Of course, we were right about that—just wrong about how infrequently we would be correct, given 4MB of RAM, 40MB of hard drive space, and no network. Tons more here in Clippy, The F*cking Clown if you’re interested.
AI Is a Tool—And That’s a Good Thing
AI is wonderful. It is absolutely a huge deal. But it is, today and for any foreseeable future, a tool. It is a tool under the control of humans. It is a tool used by humans. It is a tool, and not a human. The fact that it appears to imitate some aspects of humans does not give it those human traits.
For those reasons and more, we should not be concerned or afraid of AI beyond the concerns over how tools can be used, misused, or abused. That could be said of VisiCalc on an Apple ][, Word on Windows, Netscape and the internet, or more.

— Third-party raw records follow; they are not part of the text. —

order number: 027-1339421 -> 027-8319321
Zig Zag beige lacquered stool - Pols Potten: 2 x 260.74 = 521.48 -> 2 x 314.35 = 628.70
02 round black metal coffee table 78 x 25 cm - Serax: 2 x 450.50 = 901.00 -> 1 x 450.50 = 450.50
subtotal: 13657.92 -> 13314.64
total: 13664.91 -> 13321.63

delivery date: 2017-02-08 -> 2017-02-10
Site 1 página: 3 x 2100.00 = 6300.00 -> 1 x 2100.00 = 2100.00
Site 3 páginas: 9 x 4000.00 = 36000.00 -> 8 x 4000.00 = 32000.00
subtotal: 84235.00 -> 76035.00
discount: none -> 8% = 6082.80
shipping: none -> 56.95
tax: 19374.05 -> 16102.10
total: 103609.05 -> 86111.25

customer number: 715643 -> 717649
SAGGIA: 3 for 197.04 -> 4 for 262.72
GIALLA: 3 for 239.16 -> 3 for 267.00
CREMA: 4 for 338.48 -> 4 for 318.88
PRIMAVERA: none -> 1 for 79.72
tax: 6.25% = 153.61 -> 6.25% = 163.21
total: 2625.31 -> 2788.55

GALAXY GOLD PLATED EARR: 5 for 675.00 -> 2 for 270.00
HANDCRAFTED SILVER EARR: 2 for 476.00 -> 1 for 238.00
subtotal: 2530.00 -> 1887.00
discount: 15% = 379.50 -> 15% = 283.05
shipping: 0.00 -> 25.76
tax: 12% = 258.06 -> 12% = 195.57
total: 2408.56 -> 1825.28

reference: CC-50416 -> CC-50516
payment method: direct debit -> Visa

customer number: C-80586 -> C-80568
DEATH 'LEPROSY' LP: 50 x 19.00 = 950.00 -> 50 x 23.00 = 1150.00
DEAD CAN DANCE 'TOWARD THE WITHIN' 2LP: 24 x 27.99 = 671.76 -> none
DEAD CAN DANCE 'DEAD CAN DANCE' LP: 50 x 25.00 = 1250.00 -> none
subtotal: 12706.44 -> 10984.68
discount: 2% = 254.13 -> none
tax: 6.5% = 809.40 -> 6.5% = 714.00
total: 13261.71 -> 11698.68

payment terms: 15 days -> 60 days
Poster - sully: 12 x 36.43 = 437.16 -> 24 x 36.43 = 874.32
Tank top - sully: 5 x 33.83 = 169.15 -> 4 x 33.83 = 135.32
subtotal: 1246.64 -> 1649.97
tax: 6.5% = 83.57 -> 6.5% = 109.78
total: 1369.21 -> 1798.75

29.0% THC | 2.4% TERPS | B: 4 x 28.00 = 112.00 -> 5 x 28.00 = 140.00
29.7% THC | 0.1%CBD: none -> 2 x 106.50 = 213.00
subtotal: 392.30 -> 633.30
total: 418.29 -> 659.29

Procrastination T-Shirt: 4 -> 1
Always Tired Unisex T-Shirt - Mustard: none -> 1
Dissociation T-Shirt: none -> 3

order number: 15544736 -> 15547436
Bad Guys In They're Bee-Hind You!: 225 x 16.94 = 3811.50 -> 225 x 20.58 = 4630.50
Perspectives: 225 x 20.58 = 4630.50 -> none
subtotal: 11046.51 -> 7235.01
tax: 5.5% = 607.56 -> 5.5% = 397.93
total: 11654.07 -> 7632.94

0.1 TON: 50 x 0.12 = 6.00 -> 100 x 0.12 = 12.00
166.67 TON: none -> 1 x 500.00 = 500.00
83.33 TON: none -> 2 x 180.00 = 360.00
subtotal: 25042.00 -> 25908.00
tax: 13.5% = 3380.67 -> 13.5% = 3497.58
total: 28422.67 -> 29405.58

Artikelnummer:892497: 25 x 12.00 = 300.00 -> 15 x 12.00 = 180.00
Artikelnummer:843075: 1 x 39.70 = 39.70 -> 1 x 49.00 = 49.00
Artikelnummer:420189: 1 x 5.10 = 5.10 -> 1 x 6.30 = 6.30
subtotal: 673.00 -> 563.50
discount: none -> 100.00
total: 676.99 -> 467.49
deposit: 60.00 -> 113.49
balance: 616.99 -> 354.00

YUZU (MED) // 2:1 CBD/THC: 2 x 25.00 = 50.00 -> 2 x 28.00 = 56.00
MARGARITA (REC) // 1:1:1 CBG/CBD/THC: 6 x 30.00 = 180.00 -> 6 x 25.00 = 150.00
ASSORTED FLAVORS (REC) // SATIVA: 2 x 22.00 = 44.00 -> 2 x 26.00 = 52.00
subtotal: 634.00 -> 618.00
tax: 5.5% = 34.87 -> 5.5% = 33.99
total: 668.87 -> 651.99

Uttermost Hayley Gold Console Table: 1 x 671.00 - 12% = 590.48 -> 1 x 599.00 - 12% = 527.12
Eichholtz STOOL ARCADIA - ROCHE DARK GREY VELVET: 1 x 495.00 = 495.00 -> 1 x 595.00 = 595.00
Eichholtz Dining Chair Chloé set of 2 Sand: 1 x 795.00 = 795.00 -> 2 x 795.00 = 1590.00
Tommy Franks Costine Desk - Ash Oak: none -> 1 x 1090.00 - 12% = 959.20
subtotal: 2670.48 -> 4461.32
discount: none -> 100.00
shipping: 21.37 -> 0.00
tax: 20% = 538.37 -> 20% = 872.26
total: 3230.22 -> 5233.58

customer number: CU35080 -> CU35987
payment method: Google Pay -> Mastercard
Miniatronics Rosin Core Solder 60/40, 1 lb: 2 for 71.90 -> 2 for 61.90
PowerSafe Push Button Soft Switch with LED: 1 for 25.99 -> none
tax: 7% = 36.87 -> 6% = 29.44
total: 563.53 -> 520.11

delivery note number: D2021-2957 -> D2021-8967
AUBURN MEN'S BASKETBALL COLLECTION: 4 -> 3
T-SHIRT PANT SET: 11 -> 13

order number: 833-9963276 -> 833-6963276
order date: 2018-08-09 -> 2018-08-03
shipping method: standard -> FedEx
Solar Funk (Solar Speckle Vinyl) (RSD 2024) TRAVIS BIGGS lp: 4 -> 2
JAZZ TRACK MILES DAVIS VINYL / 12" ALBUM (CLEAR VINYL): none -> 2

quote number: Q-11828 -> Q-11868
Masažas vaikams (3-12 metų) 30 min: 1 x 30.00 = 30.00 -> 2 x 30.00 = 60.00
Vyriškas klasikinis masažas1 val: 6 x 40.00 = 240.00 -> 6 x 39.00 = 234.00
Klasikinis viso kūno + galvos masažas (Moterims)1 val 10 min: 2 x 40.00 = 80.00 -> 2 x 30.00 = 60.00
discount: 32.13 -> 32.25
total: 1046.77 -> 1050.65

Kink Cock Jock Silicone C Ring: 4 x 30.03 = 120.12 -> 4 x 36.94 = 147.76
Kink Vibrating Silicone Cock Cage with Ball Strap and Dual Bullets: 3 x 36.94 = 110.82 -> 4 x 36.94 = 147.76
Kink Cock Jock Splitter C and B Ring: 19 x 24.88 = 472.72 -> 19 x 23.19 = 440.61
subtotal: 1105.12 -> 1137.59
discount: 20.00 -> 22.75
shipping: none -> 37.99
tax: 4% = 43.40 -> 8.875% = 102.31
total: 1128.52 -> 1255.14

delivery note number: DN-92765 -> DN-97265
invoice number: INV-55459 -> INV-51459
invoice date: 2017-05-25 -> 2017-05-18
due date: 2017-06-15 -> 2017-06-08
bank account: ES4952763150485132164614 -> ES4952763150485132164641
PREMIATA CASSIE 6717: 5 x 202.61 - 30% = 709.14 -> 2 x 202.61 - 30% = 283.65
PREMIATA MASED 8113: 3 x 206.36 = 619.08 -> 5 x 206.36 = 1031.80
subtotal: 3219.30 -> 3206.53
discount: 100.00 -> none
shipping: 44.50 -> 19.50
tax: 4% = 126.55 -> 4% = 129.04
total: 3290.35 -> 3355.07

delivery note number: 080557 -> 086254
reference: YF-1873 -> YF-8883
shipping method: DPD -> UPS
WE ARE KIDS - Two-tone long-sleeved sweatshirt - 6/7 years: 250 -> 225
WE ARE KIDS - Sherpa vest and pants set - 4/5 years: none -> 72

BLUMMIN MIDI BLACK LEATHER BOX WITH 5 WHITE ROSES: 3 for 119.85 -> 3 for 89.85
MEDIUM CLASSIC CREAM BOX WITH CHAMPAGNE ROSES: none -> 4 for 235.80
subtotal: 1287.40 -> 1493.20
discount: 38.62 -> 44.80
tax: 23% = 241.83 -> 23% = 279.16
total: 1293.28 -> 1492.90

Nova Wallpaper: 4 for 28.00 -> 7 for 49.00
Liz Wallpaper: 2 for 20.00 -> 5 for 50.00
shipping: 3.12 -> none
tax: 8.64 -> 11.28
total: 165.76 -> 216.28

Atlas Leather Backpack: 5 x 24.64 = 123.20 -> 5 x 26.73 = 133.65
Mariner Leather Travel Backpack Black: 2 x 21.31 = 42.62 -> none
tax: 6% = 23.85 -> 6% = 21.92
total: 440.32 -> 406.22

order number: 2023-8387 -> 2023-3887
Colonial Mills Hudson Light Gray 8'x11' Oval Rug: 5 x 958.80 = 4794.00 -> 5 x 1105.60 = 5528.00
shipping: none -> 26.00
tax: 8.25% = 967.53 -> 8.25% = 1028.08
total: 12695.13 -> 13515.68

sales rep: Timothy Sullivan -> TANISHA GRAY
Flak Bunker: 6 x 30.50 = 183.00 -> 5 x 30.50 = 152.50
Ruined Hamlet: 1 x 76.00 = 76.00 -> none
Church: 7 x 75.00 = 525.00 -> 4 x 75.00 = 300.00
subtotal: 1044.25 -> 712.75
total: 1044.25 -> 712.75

Final Thought: Tools, Not Minds
The humans are in charge.
AI isn’t human.
AI isn’t thinking.
It’s amplifying, assisting, abstracting, and more.
Just like tools have always done.
So glad someone finally said the quiet part out loud. It's as if no one read "full consciousness is all you need"...oh wait...my sources are telling me that it's actually "attention is all you need"
I get the reason why people gravitate to making machines appear more natural (and software mimic the real world). But it gets old really quickly!
I think robots will take this to an extreme for a while, until people realize that it's better to have a strangely shapes machine that works super well instead of a human (or cat or dog) looking one that trips, falls and bumps into stuff!